[Date Prev][Date Next][Thread Prev][Thread Next][Date Index][Thread Index]

Re: Clustering for Linux 2.3.x?!



In article <7bmn82$aqrfl@fido.engr.sgi.com>, you write:
|> Quoting Albert D. Cahalan (acahalan@cs.uml.edu):
|> > Erik writes:
|> > 
|> > > I consider this to be exactly the /wrong/ way to go about it! Why? It'll
|> > > make application lazy. And why is that bad? Because redundancy is needed
|> > > in apps too, and we'll end up implementing clustering both in kernel and
|> > > in the apps.
|> > 
|> > Some people need redundancy in apps. Some people don't.
|> 
|> Could you give an example of a large clustered app where redundancy wouldn't
|> be any benefit at all? Failing that (the question is slightly unfair) please
|> describe the least redundancy requireing app. Note that more nodes increases
|> the rate-of-faliure...

Any application that runs on a system which provides application
transparent fault tolerance, of course :-)

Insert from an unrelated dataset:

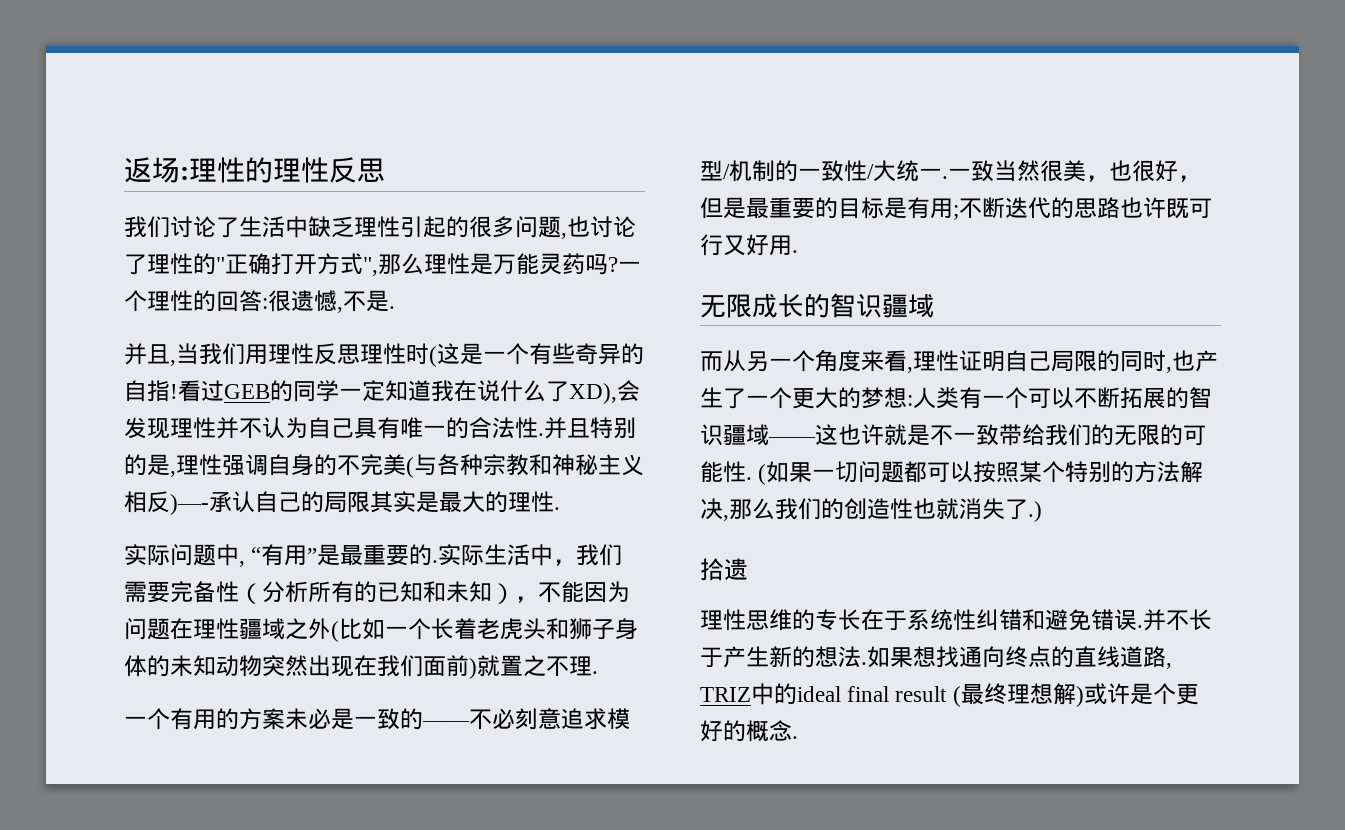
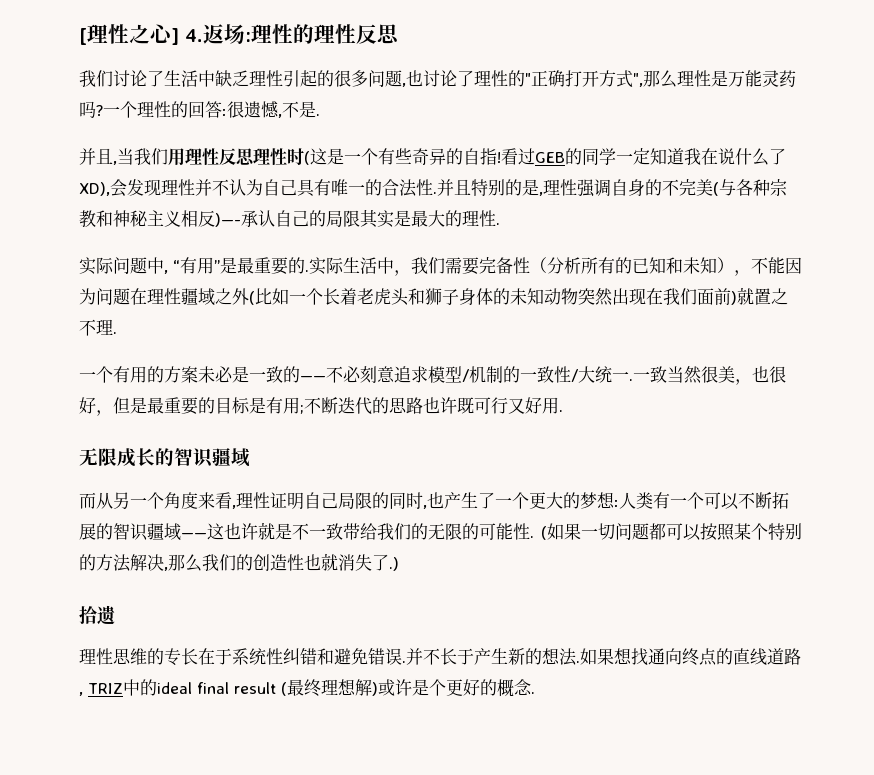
(124, 170) none -> [79,24,203,45] [理性之心] 4.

That was a goal of the Unisys OPUS system (R.I.P.);  using a little
bit of dedicated memory, and a feature Unisys asked Intel for on 
the P6, one could efficiently audit interactions between a process
and the operating system, checkpoint the process periodically, and
replay it to the point of failure after restarting the checkpoint.
(There are a lot of complicated details I'm glossing over here :-)
(We could even deliver signals at the same space/time in the restarted
copy of the checkpointed app).

Unisys patented the technique in the early 90's.

|> 
|> > > The one place where kernel support is needed is distributed
|> > > redundant filesystems, CODA and AFS pops up in my mind -- fast enough?
|> > 
|> > No, not appropriate at all. CODA and AFS are designed for large
|> > networks. CODA at least does not support locking. Neither supports
|> > simple sharing of disk space accross the machines. You would want
|> > data to migrate to where it is needed.
|> 
|> Yes that was my intended functionality, I had the delusion that both of them
|> could do this. A new fs "clusterfs" might be needed, mostly for the shm apps
|> though.

GFS.

|>  
|> > Kernel support is also needed for process ID allocation and scheduling.
|> 
|> For distributed-ipc: yes. For message-passing: no. What will the cost be for
|> the common case if such modifications are made??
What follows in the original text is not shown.